**Task to carry out:** In your copy, include every line of the records exactly and no picture at all.

**Records excerpted from a collection:**
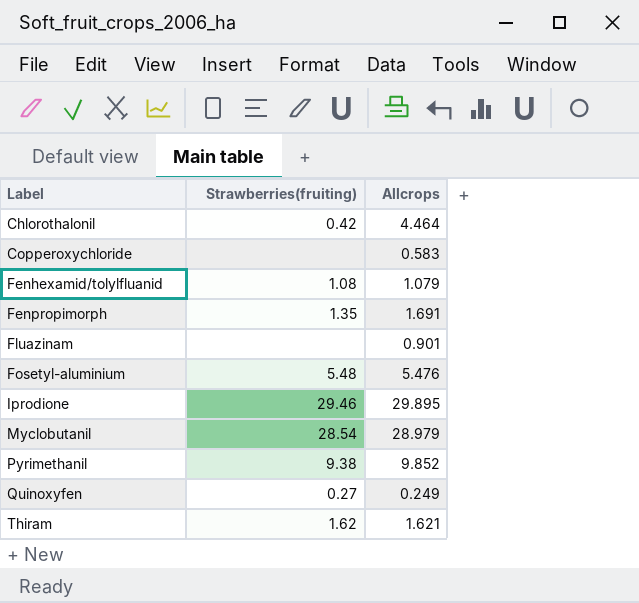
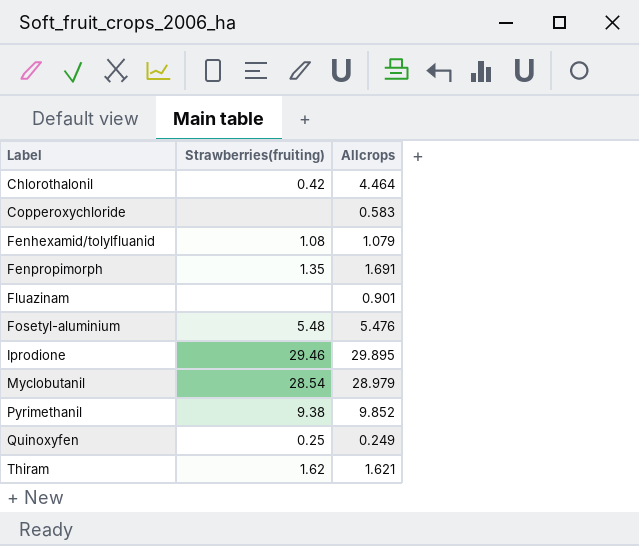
Quinoxyfen | Strawberries(fruiting): 0.27 -> 0.25

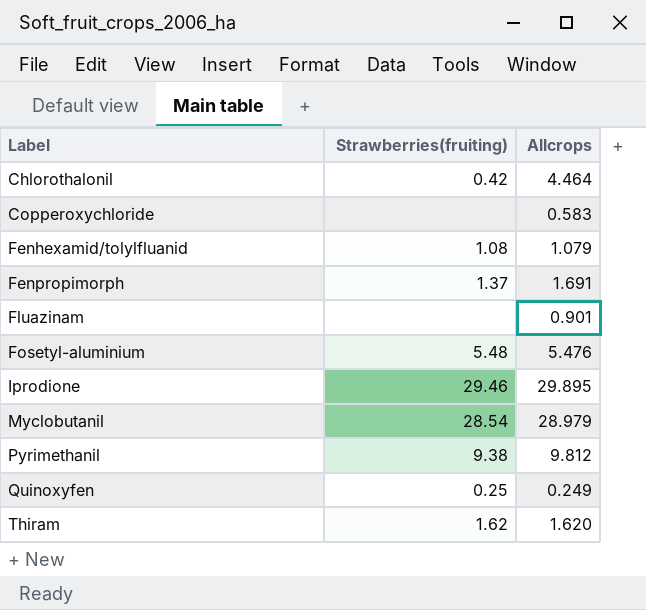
Fenpropimorph | Strawberries(fruiting): 1.35 -> 1.37
Pyrimethanil | Allcrops: 9.852 -> 9.812
Thiram | Allcrops: 1.621 -> 1.620

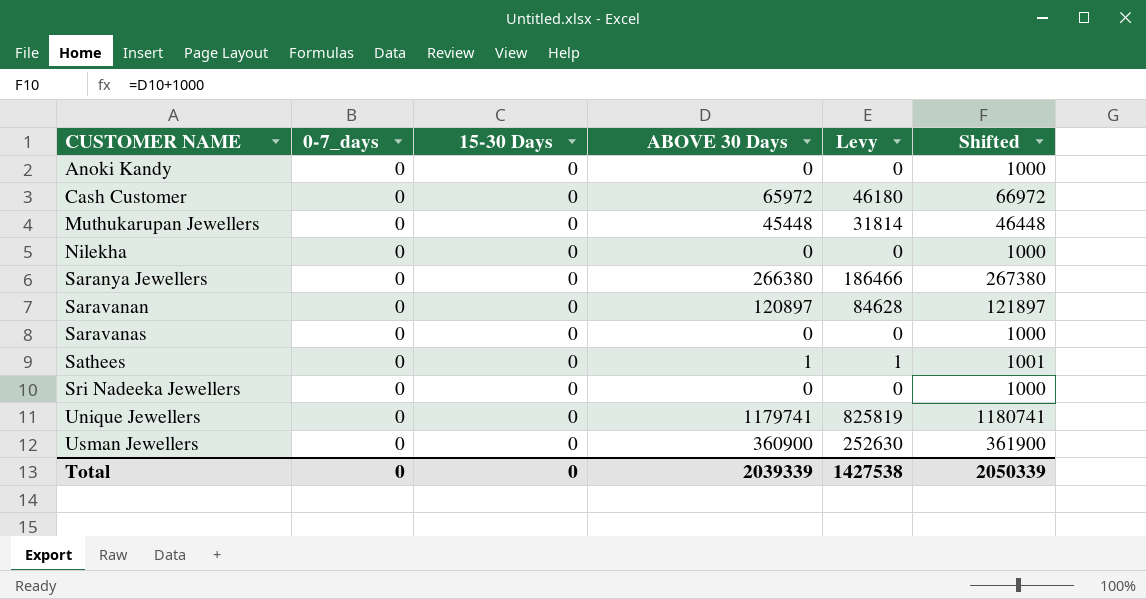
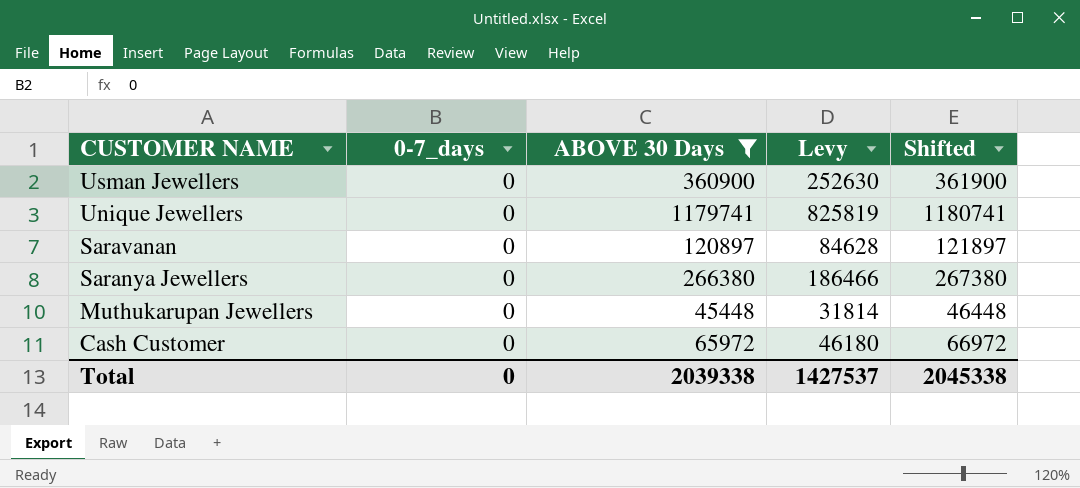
filter: none -> ABOVE 30 Days >= 45448
row order: CUSTOMER NAME ascending -> CUSTOMER NAME descending
column 15-30 Days | position: 3 -> none
Total | ABOVE 30 Days: 2039339 -> 2039338
Total | Levy: 1427538 -> 1427537
Total | Shifted: 2050339 -> 2045338

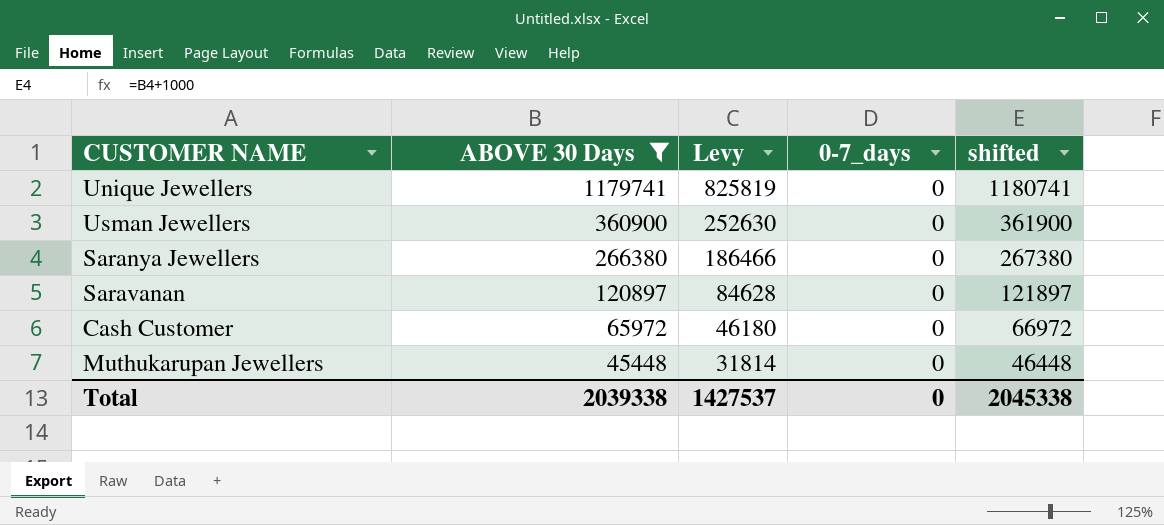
row order: CUSTOMER NAME descending -> ABOVE 30 Days descending
column 0-7_days | position: 2 -> 4
column name: Shifted -> shifted

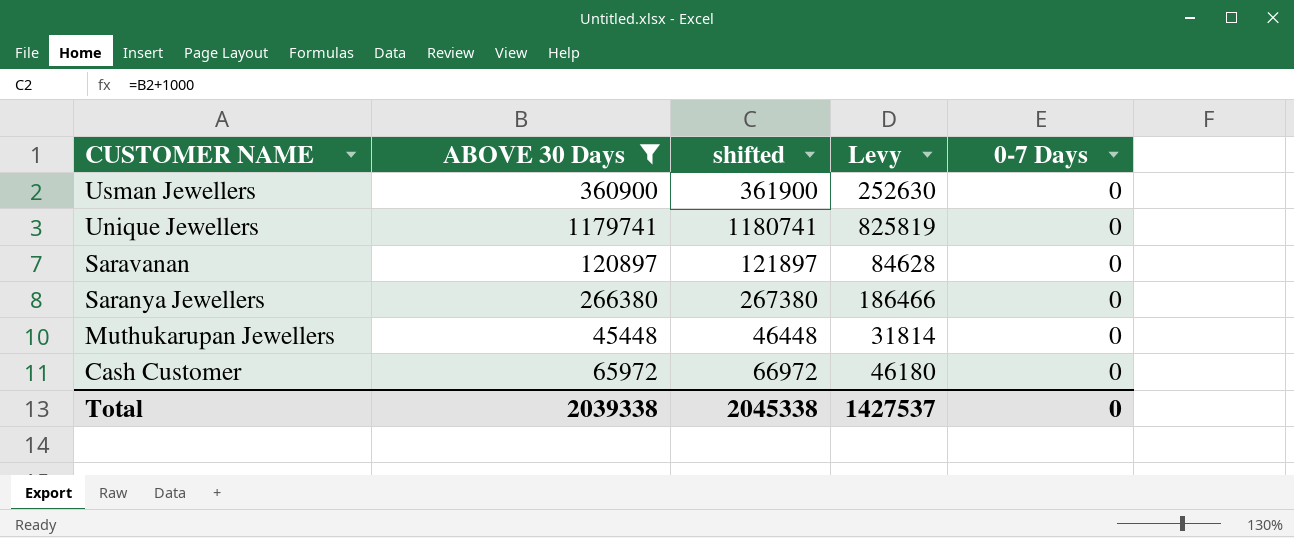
row order: ABOVE 30 Days descending -> CUSTOMER NAME descending
column shifted | position: 5 -> 3
column name: 0-7_days -> 0-7 Days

**Exercise result:**
Quinoxyfen | Strawberries(fruiting): 0.27 -> 0.25

Fenpropimorph | Strawberries(fruiting): 1.35 -> 1.37
Pyrimethanil | Allcrops: 9.852 -> 9.812
Thiram | Allcrops: 1.621 -> 1.620

filter: none -> ABOVE 30 Days >= 45448
row order: CUSTOMER NAME ascending -> CUSTOMER NAME descending
column 15-30 Days | position: 3 -> none
Total | ABOVE 30 Days: 2039339 -> 2039338
Total | Levy: 1427538 -> 1427537
Total | Shifted: 2050339 -> 2045338

row order: CUSTOMER NAME descending -> ABOVE 30 Days descending
column 0-7_days | position: 2 -> 4
column name: Shifted -> shifted

row order: ABOVE 30 Days descending -> CUSTOMER NAME descending
column shifted | position: 5 -> 3
column name: 0-7_days -> 0-7 Days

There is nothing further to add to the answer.